* _TASK REQUIREMENTS_:
In the material below, pictures must be dropped. Repeat exactly, and only, the lines from the line with "<div>ПО ЭКОЛОГИЧЕСКОМУ, ТЕХНОЛОГИЧЕСКОМУ" to the line with "text: 25.11.98 ->", both ends included.

* _ENTRIES PROVIDED_:
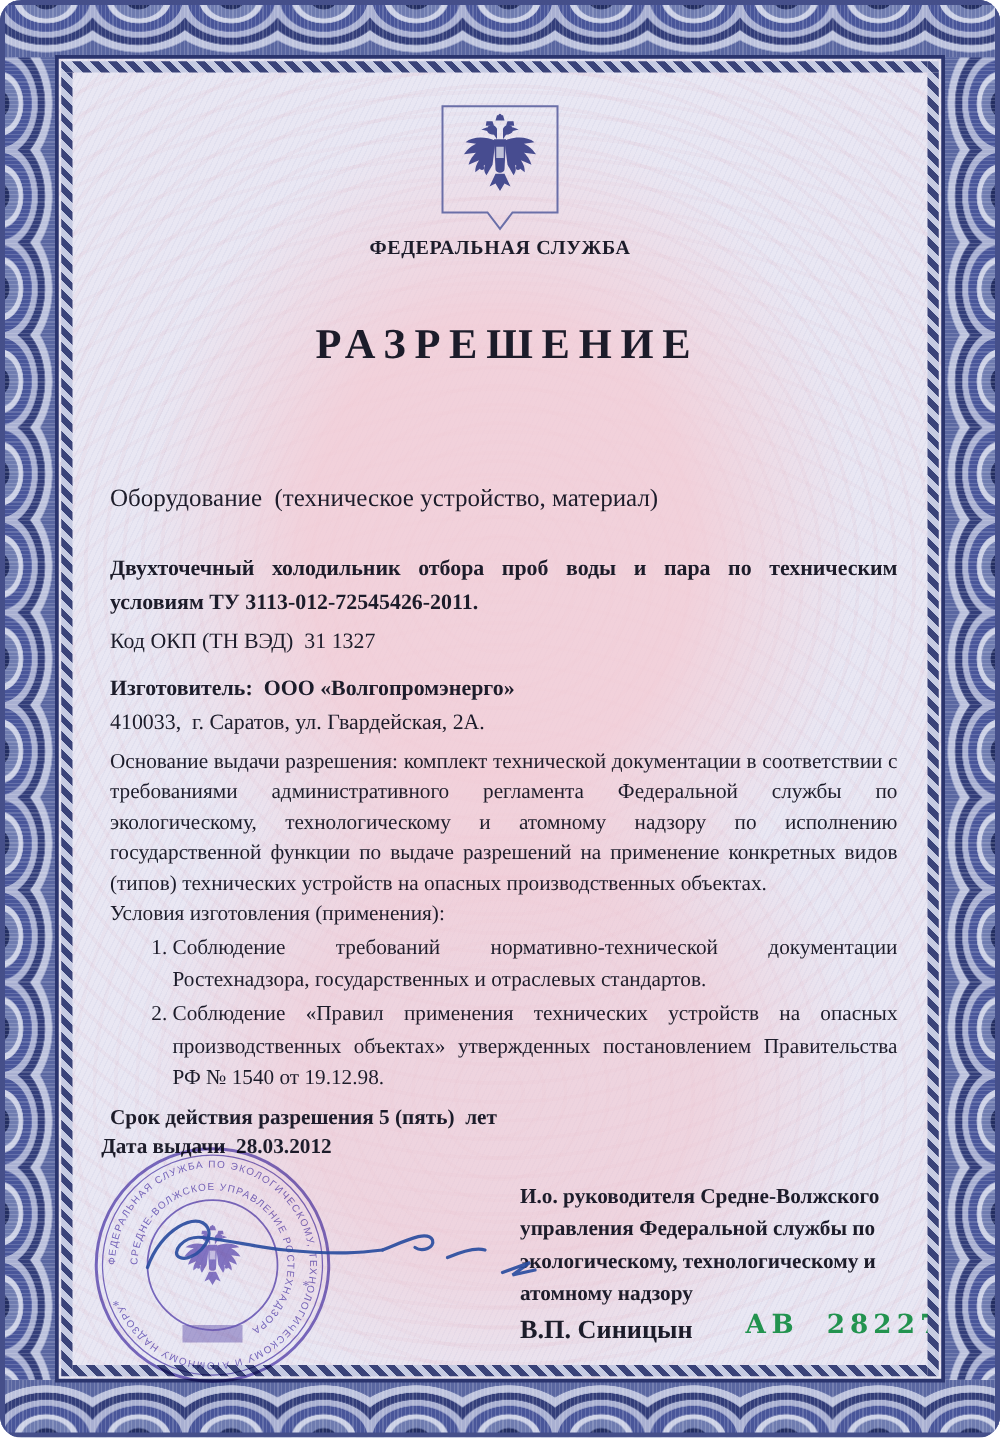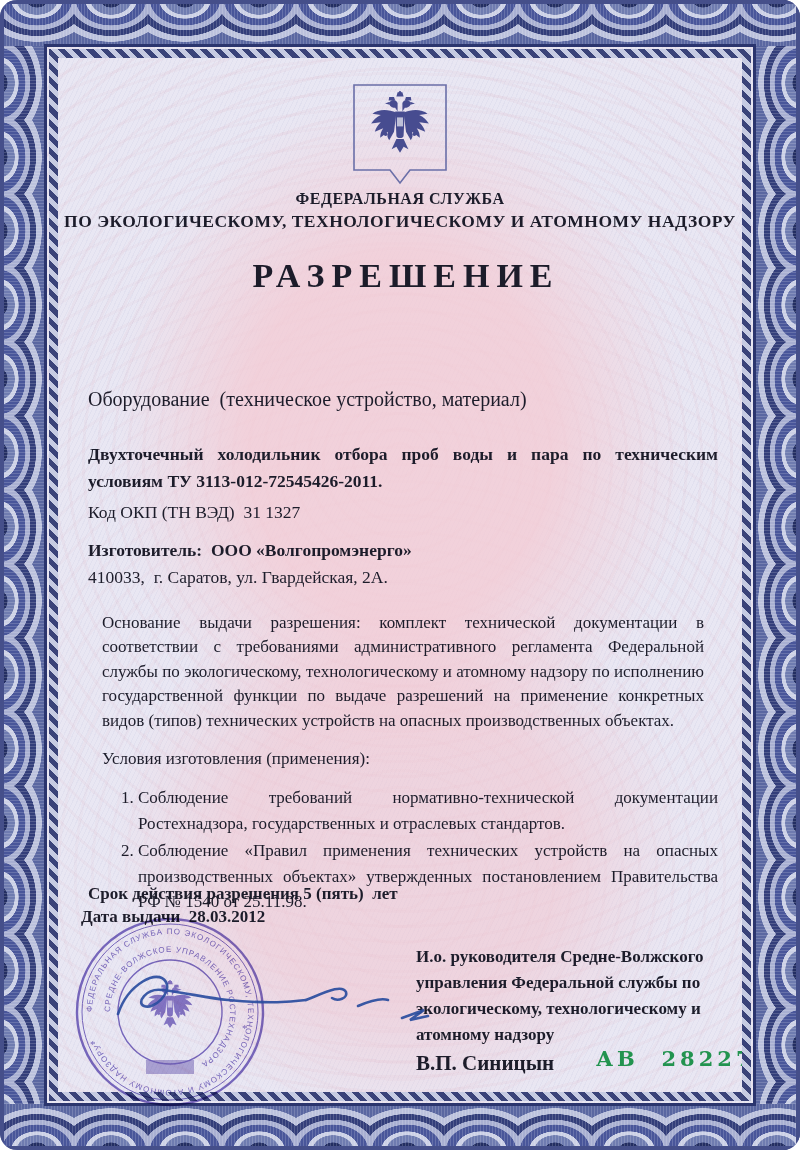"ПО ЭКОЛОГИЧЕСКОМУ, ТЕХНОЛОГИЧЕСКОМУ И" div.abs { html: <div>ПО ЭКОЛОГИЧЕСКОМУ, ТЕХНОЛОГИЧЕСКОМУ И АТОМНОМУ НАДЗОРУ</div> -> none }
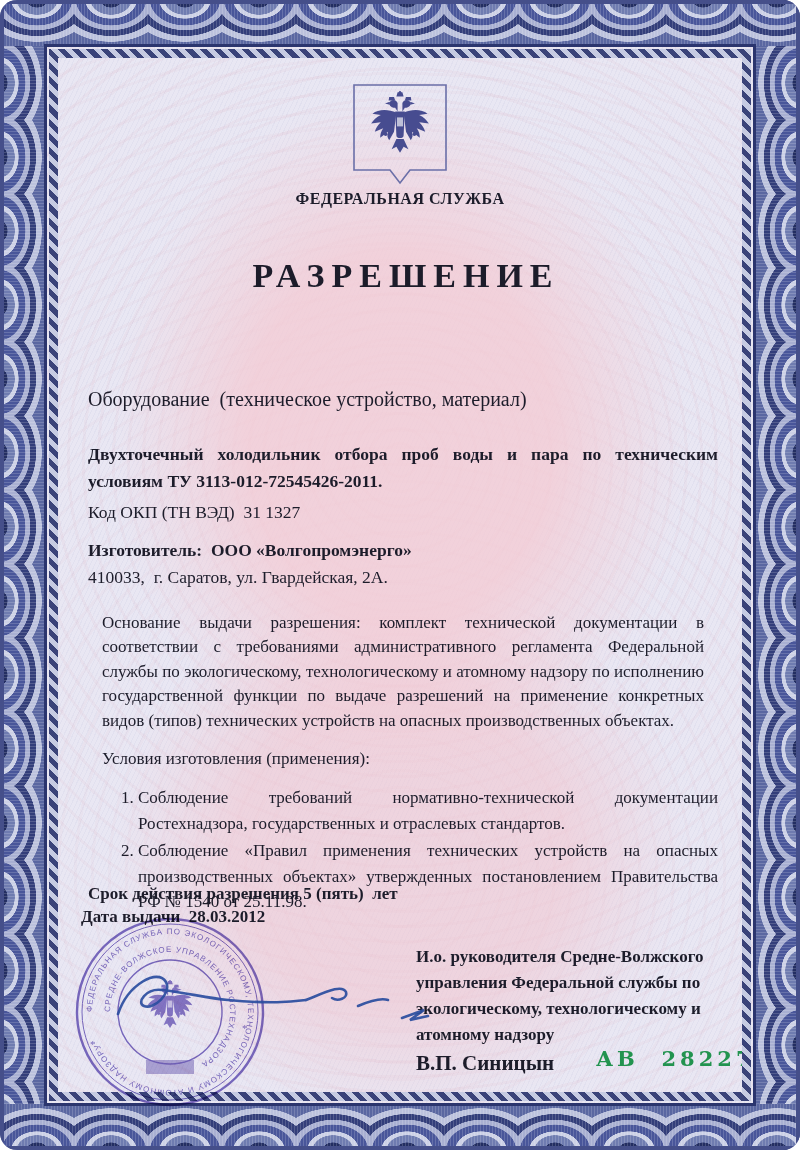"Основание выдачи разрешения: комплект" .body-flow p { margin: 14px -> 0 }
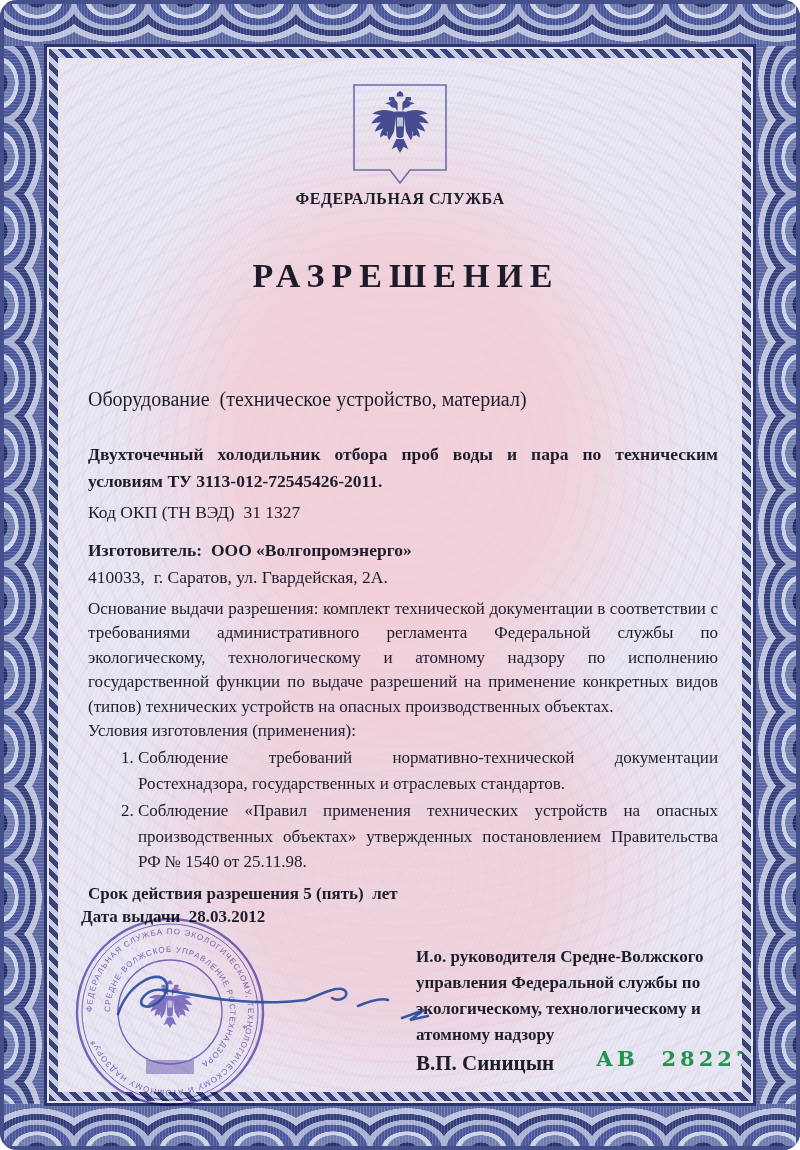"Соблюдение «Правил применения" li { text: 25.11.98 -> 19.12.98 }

==

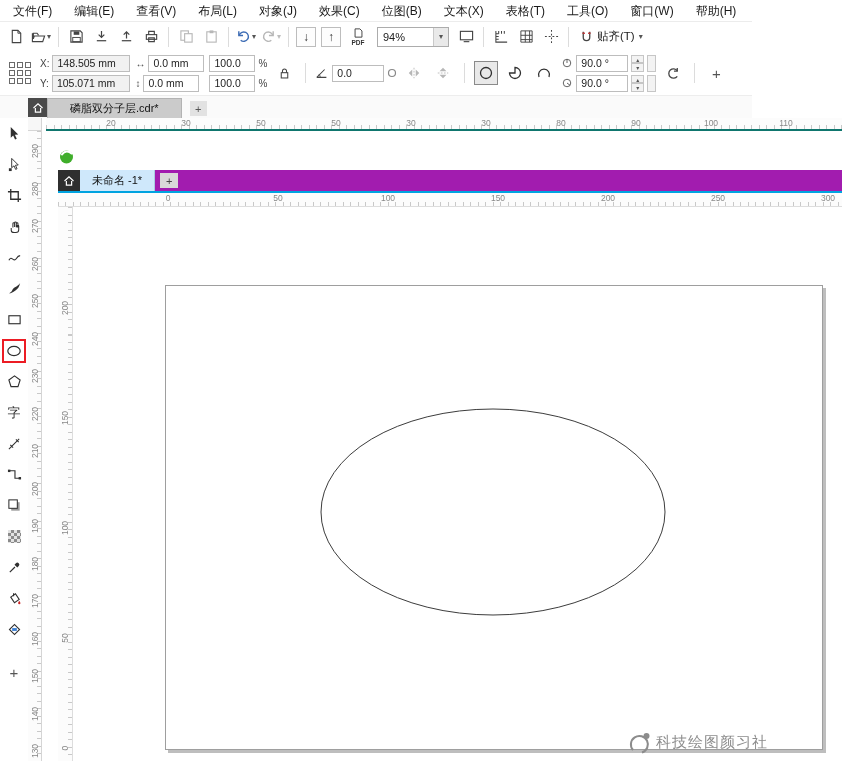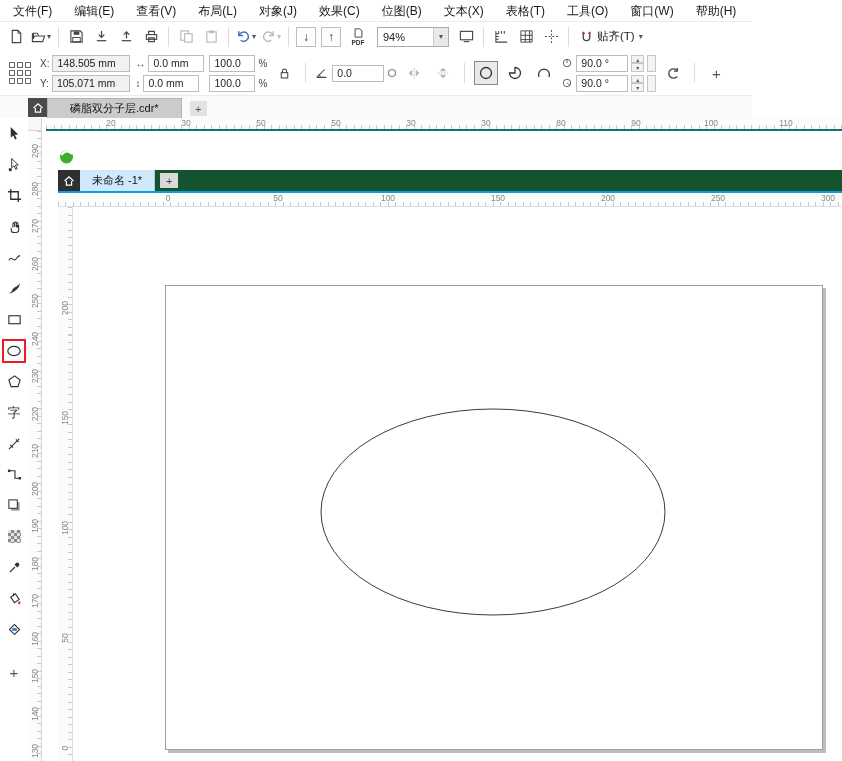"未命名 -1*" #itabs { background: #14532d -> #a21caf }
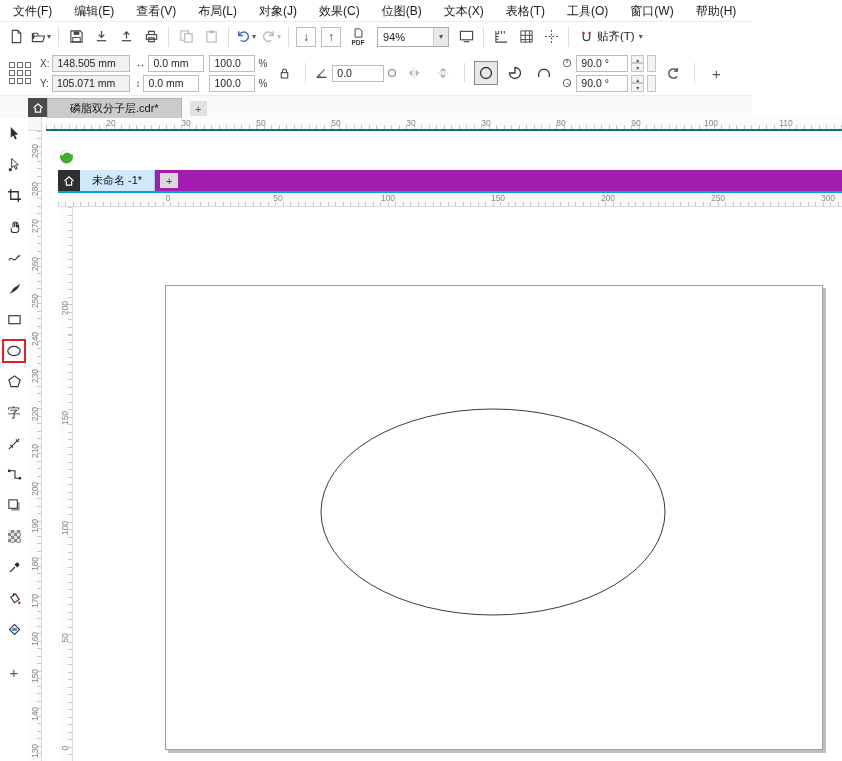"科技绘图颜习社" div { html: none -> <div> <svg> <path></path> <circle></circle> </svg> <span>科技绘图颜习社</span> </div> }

==

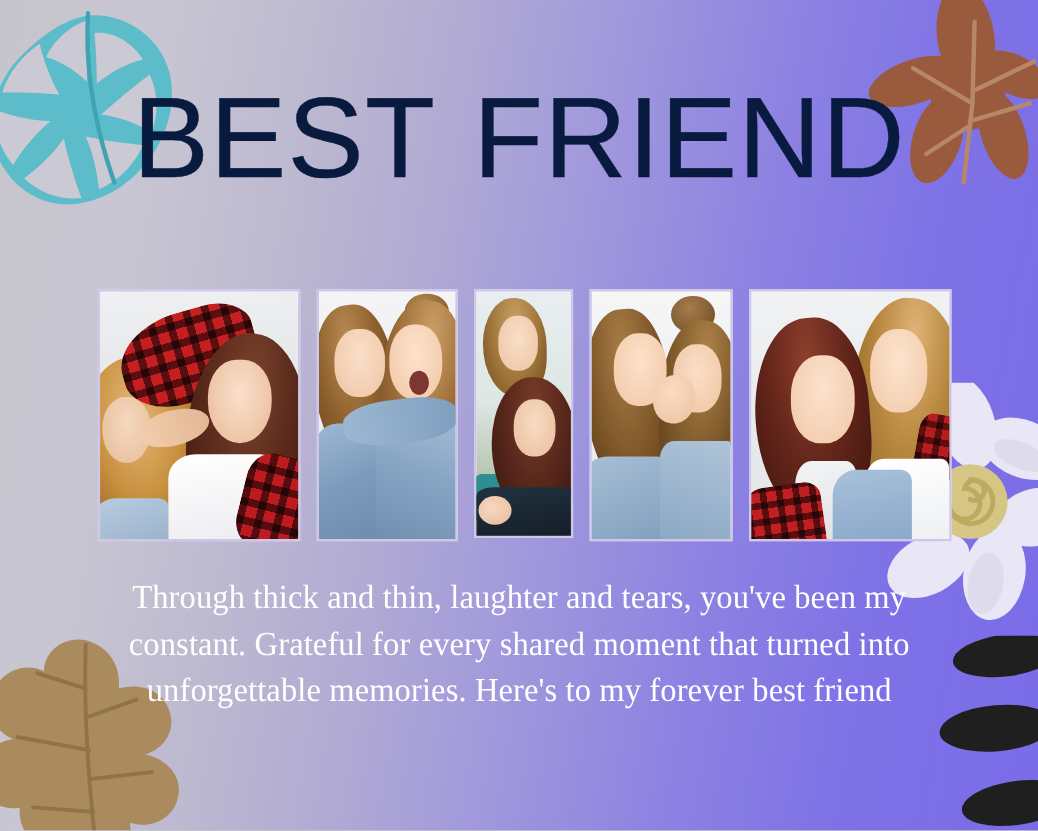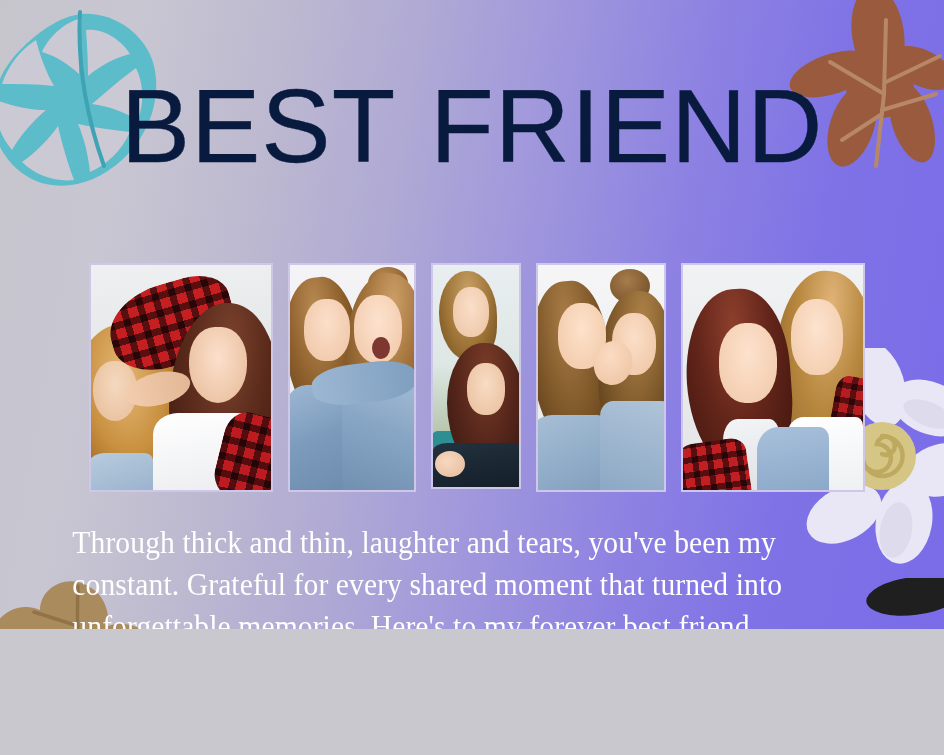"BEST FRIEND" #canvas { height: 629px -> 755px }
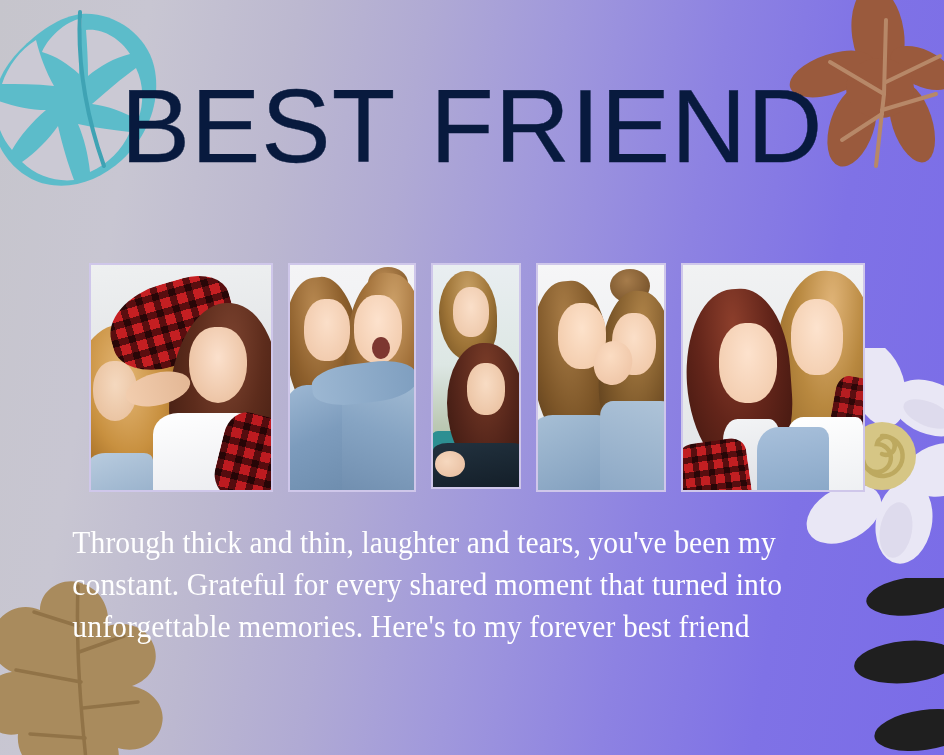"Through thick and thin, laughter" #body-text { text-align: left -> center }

* _RESPONSE_:
"ПО ЭКОЛОГИЧЕСКОМУ, ТЕХНОЛОГИЧЕСКОМУ И" div.abs { html: <div>ПО ЭКОЛОГИЧЕСКОМУ, ТЕХНОЛОГИЧЕСКОМУ И АТОМНОМУ НАДЗОРУ</div> -> none }
"Основание выдачи разрешения: комплект" .body-flow p { margin: 14px -> 0 }
"Соблюдение «Правил применения" li { text: 25.11.98 -> 19.12.98 }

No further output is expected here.